Physicians are used to getting credentials, so it's no surprise that those who are interested in the business of healthcare and medicine consider getting MBAs. However, before you invest the time, effort and money enrolling in an MBA program, ask yourself the following questions:
1. What is your goal? Most physicians who get MBAs do it because they have career aspirations in health services administration or public policy or think that getting a business degree will confer some survival advantage in the rapidly changing world of healthcare. A few are interested in biomedical and health innovation and entrepreneurship. My view is that most MBA programs, including those offered as part of combined MD/MBA programs at over 75 U.S. medical schools are general management programs offering core business courses and electives. A few have a focus on entrepreneurship and even fewer are designed to meet bio-innovation and entrepreneurship learning objectives. None will teach you how to run a practice. If that is your goal, take a practice management course.

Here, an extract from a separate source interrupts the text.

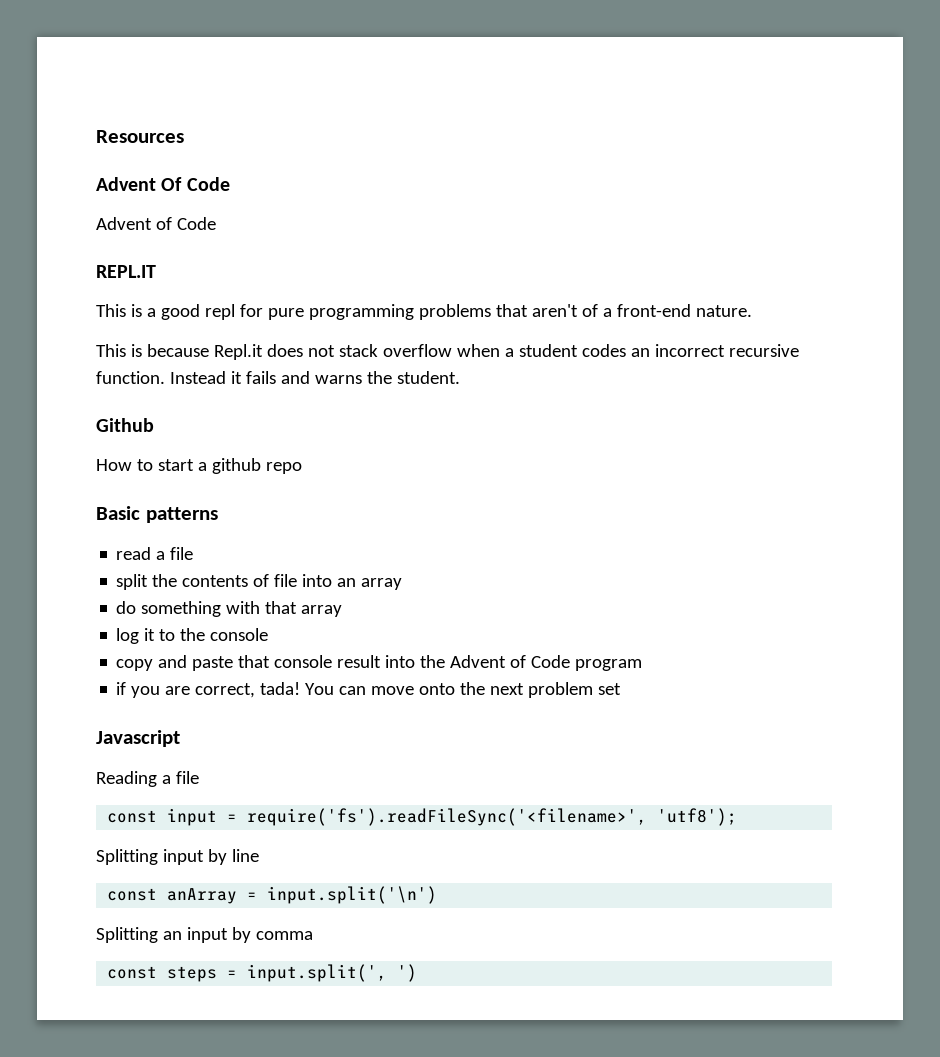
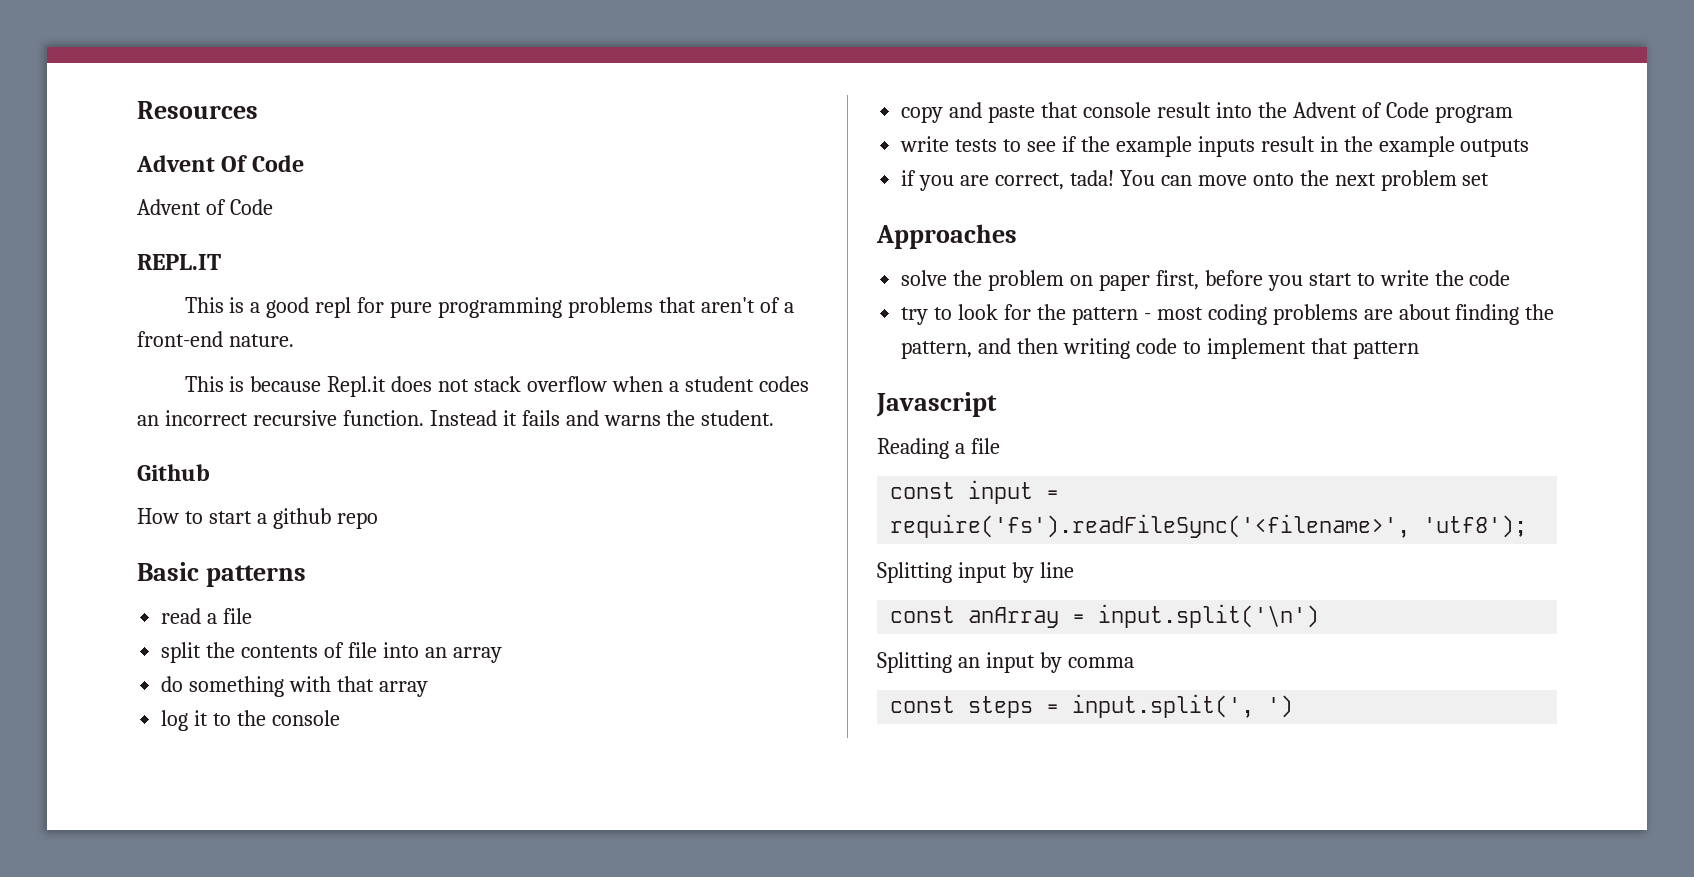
(643, 665) none -> [900,136,1530,157] // write tests to see if the example inputs result in the example outputs
(622, 689) none -> [876,224,1017,249] [901,270,1511,291] [901,304,1555,325] [901,338,1419,359] // Approaches // solve the problem on paper first, before you start to write the code // try to look for the pattern - most coding problems are about finding the pattern, and then writing code to implement that pattern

2. What are you paying for? MBA programs offer the four C's -- connections, credibility, credentials and content -- in that order. Research indicates that the success of graduates from top-tier B schools has as much to do with connections to classmates and the caliber of the networks as the information you learn.
3. Should entrepreneurs get an MBA? One school of thought claims that if you are a truly motivated entrepreneur, you should spend your time and effort just creating a company and learn from the "school of hard knocks." What's more, the entrepreneurial culture has made heroes of college dropouts and the media has made celebrities of startup heroes who just jump into the fray without formal business training. The other side claims that entrepreneurship can be learned; that the knowledge, skills and abilities gleaned contribute to success; and that entrepreneurship has grown as a legitimate academic domain.
4. Is education enough for physician entrepreneurs? Entrepreneurs, regardless of their background or area of focus, need much more than just education. They need mentors, networks, experience and access to money, too. If you decide to "grab an MBA," be sure you are part of a program that offers all of the other elements.
5. What are the alternatives to an MBA for physician entrepreneurs? Accelerators, generators, actuators and incubators, particularly for digital health geeks, are the new MBAs, designed to rapidly launch and fund digital health startups by providing condensed education, hands-on training and mentoring. In addition, several global biomedical innovation and entrepreneurship programs have emerged specifically designed to teach graduate level scientists, engineers, business students and health professionals how to get an idea to market or work with industry. Finally, Professional Science Masters programs are offering hybrid science-business education in over 100 sites throughout the United States.
Graduate-level business education is not for everyone. While getting your ticket punched might be appealing, take a look in the mirror before submitting your application and ask yourself the tough questions. While more education almost never hurts, the cost/benefit might not make sense.